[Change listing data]

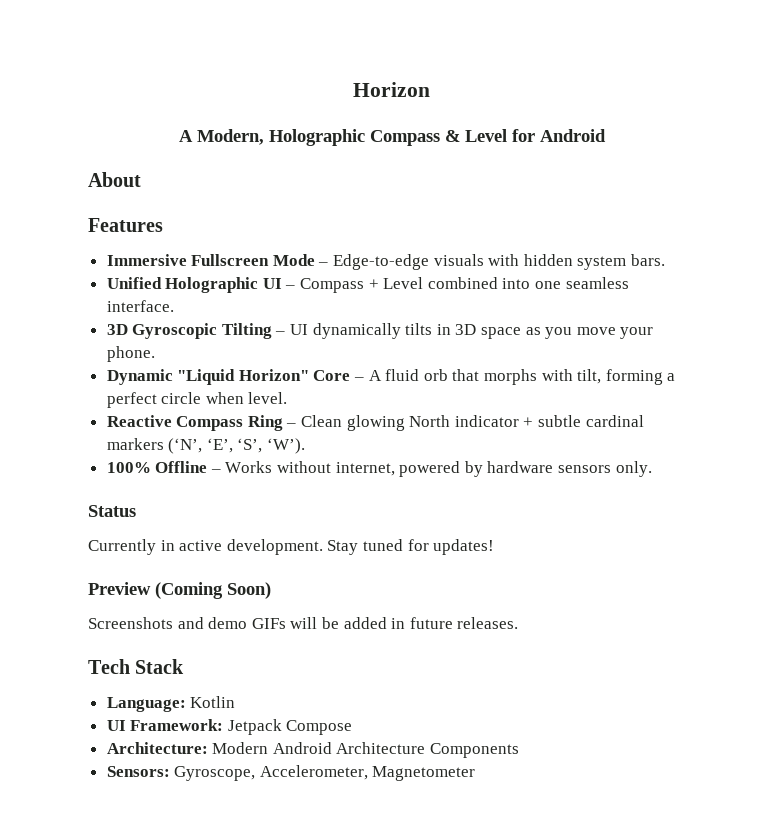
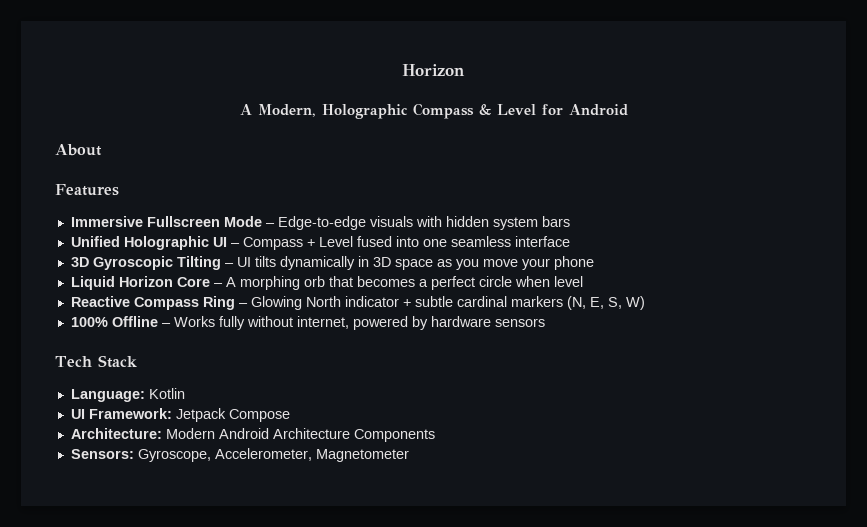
- Immersive Fullscreen Mode – Edge-to-edge visuals with hidden system bars.
+ Immersive Fullscreen Mode – Edge-to-edge visuals with hidden system bars
- Unified Holographic UI – Compass + Level combined into one seamless interface.
+ Unified Holographic UI – Compass + Level fused into one seamless interface
- 3D Gyroscopic Tilting – UI dynamically tilts in 3D space as you move your phone.
- Dynamic "Liquid Horizon" Core – A fluid orb that morphs with tilt, forming a perfect circle when level.
+ 3D Gyroscopic Tilting – UI tilts dynamically in 3D space as you move your phone
+ Liquid Horizon Core – A morphing orb that becomes a perfect circle when level
- Reactive Compass Ring – Clean glowing North indicator + subtle cardinal markers (‘N’, ‘E’, ‘S’, ‘W’).
+ Reactive Compass Ring – Glowing North indicator + subtle cardinal markers (N, E, S, W)
- 100% Offline – Works without internet, powered by hardware sensors only.
- Status
- Currently in active development. Stay tuned for updates!
- Preview (Coming Soon)
- Screenshots and demo GIFs will be added in future releases.
+ 100% Offline – Works fully without internet, powered by hardware sensors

## Work instructions:
Copy out each line of the data above, exactly, if it lies between the line holding "- Unified Holographic" and the line holding "- 3D Gyroscopic", inclusive; copy no other line.

## Solution:
- Unified Holographic UI – Compass + Level combined into one seamless interface.
+ Unified Holographic UI – Compass + Level fused into one seamless interface
- 3D Gyroscopic Tilting – UI dynamically tilts in 3D space as you move your phone.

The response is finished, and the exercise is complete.